In addition, this amount relates to those who were Executive Officers during 2005 i.e., a total of 13 individuals (versus 14 individuals in 2004, one of whom left and one of whom was appointed, and 14 individuals in 2003). Beginning January 1, 2006, our Executive Officers are those individuals comprising the Executive Committee, i.e. a total of 9 persons, including our Chief Executive Officer.

Severance arrangements benefiting our Chief Executive Officer and Chief Operating Officer

The employment contract of Mr. Bruno Lafont was suspended effective January 1, 2006, the date upon which he became Chief Executive Officer, in accordance with French law. To the extent his employment contract is reinstated following the termination of his appointment as Chief Executive Officer, he would have the benefit of a severance pay in case of termination of his employment other than for gross negligence or willful misconduct. The cancellation of his current position or the reduction of his level of responsibility would amount to termination under these provisions. The amount of this severance pay would be equal to (i) his statutory severance entitlement plus the equivalent of 6 months pay (based on his most recent fixed and variable remuneration) or (ii) his statutory severance entitlement plus the equivalent of 18 months pay (based on his most recent fixed and variable remuneration) in case of termination of his employment within 24 months of a change of control of Lafarge. The employment contract defines a change of control as the acquisition of a significant portion of the share capital of Lafarge which is followed by the replacement of more than half of the members of the Board of Directors or by the appointment of a new Chief Executive Officer or a new Chairman. The employment contract of Mr. Michel Rose, our Chief Operating Officer, contains the same terms.

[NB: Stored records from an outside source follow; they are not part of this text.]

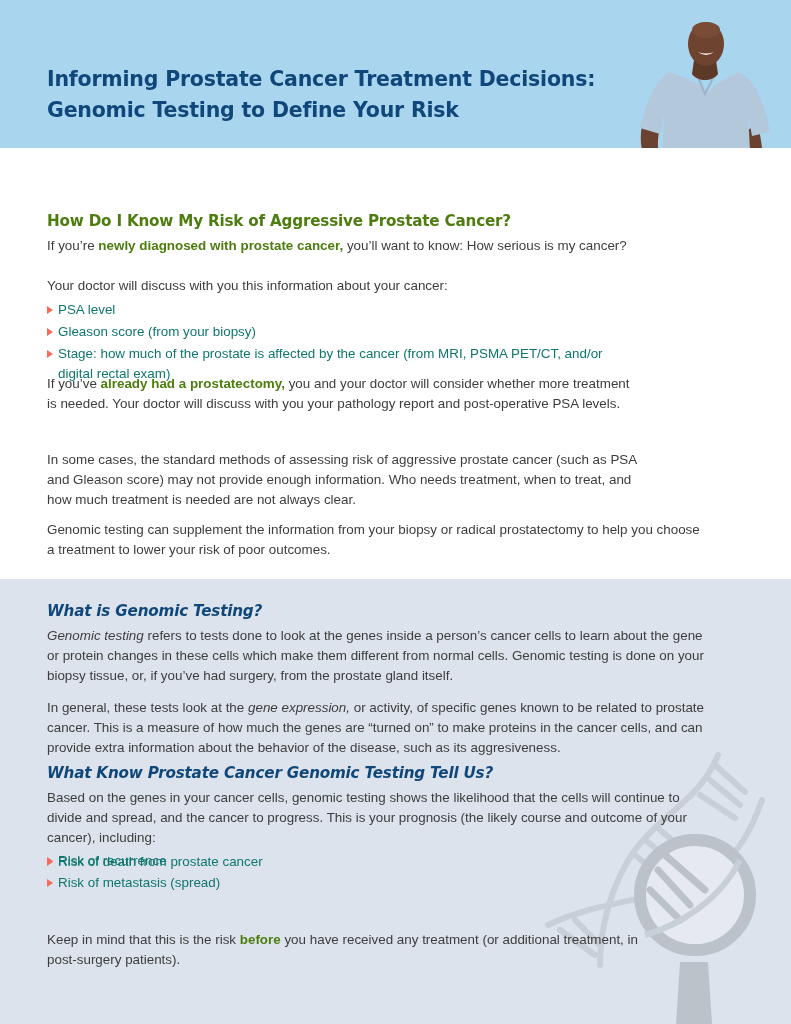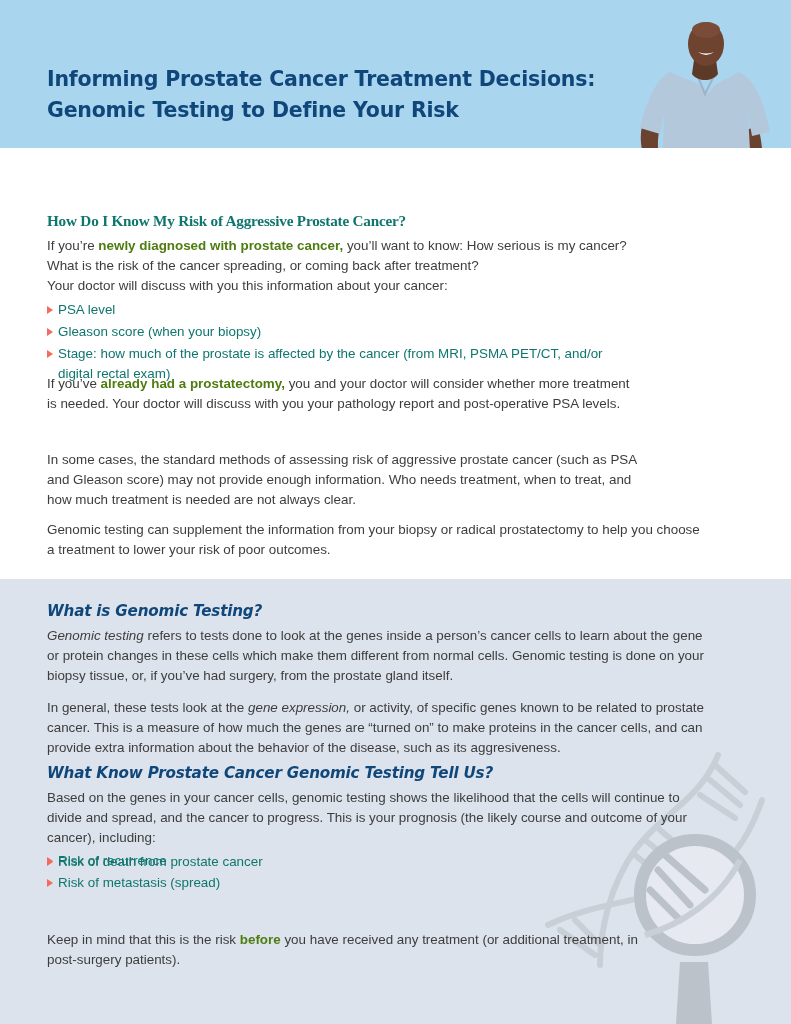--- a/index.html
+++ b/index.html
@@ -28,7 +28,7 @@
     position: absolute; left: 47px;
     font-family: "DejaVu Sans", sans-serif; font-weight: bold; font-size: 15.2px; letter-spacing: -0.2px;
   }
-  .h2.coral { color: #0f766e; font-family: Liberation Serif, serif; }
+  .h2.coral { color: #4d7c0f; }
   .h2.navy { color: #10477a; font-style: italic; }
 
   .p {

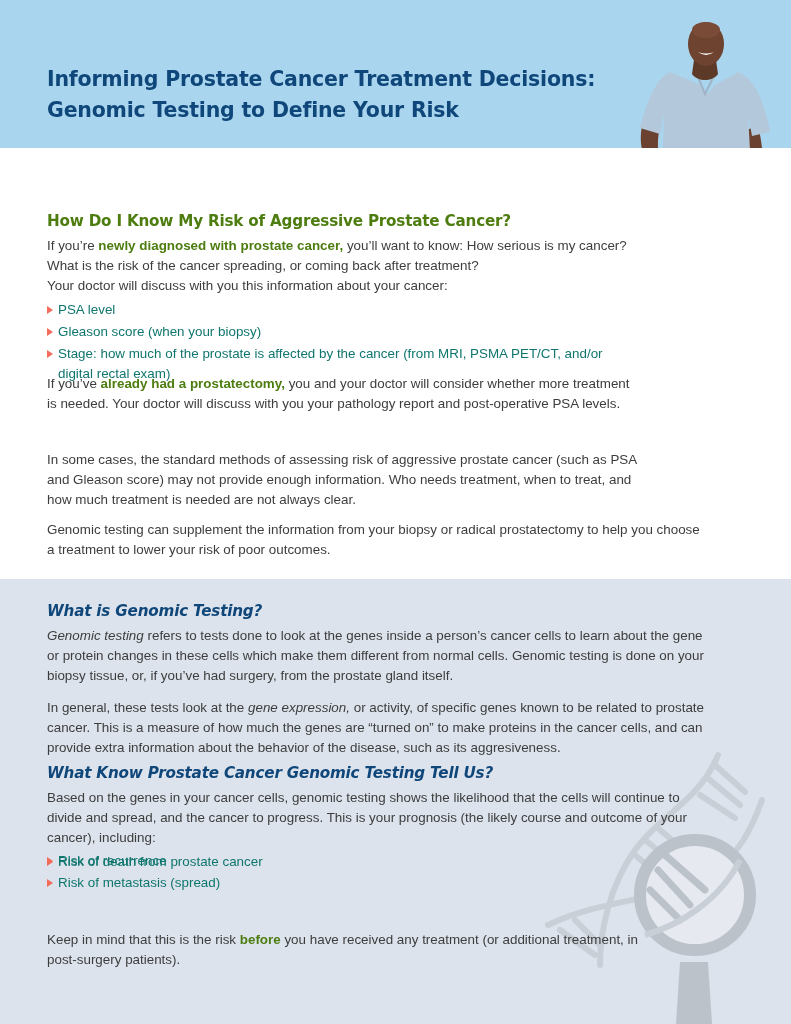--- a/index.html
+++ b/index.html
@@ -79,7 +79,7 @@
 
 <div class="p" style="top:236px;">
   <span>If you’re </span><b>newly diagnosed with prostate cancer,</b><span> you’ll want to know: How serious is my cancer?</span><br>
-  <span>What is the risk of the cancer spreading, or coming back after treatment?</span><br>
+  <br>
   <span>Your doctor will discuss with you this information about your cancer:</span>
 </div>
 

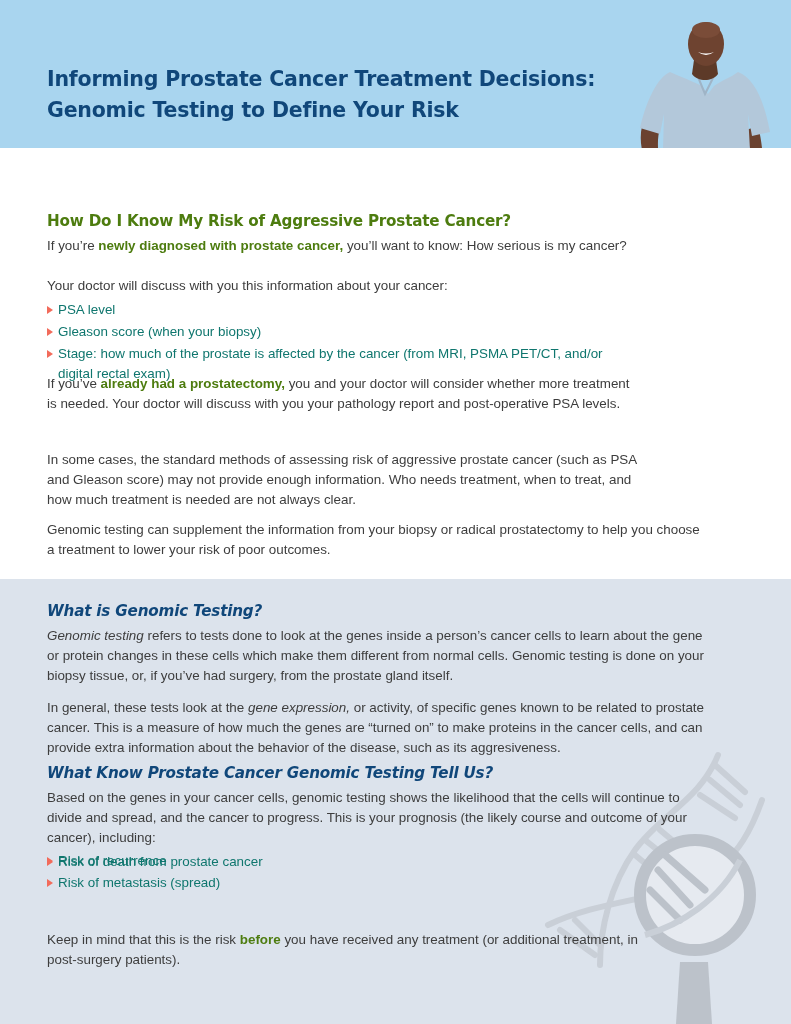--- a/index.html
+++ b/index.html
@@ -89,7 +89,7 @@
 </div>
 <div class="bullet" style="top:322px;">
   <span class="tri"></span>
-  <span class="txt">Gleason score (when your biopsy)</span>
+  <span class="txt">Gleason score (from your biopsy)</span>
 </div>
 <div class="bullet" style="top:344px;">
   <span class="tri"></span>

Pensions and other retirement benefits

Each member of senior management and of the Executive Committee is a beneficiary of a supplemental retirement plan the terms of which vary depending on his position and age as at December 10, 2003, which is the date on which the Board of Directors set the terms of the current plan.

Members of senior management over 55 years of age at December 10, 2003 who have the benefit of the supplemental collective retirement plan that still applies to managers of the French cement activity with a certain seniority (Messrs. Bertrand Collomb, Bernard Kasriel and Michel Rose) benefit from a guaranteed retirement pension amount equal to 60% of their total remuneration (fixed and variable, with a variable remuneration capped at 100% of the fixed remuneration) with an overall floor and cap set, respectively, at 1 and 1.2 times their average fixed remunerations in 2001, 2002 and 2003.

Members of senior management below 55 years of age at December 10, 2003 (currently Mr. Bruno Lafont) have the benefit of a supplementary plan with defined contributions set up for our Executive Officers. This plan provides for a pension amount equal to 1.3% of their reference salary (last fixed remuneration plus the average variable remuneration over the last 3 years) in excess of 16 times the annual French social security cap, multiplied by the number of years of office, limited to 10 years.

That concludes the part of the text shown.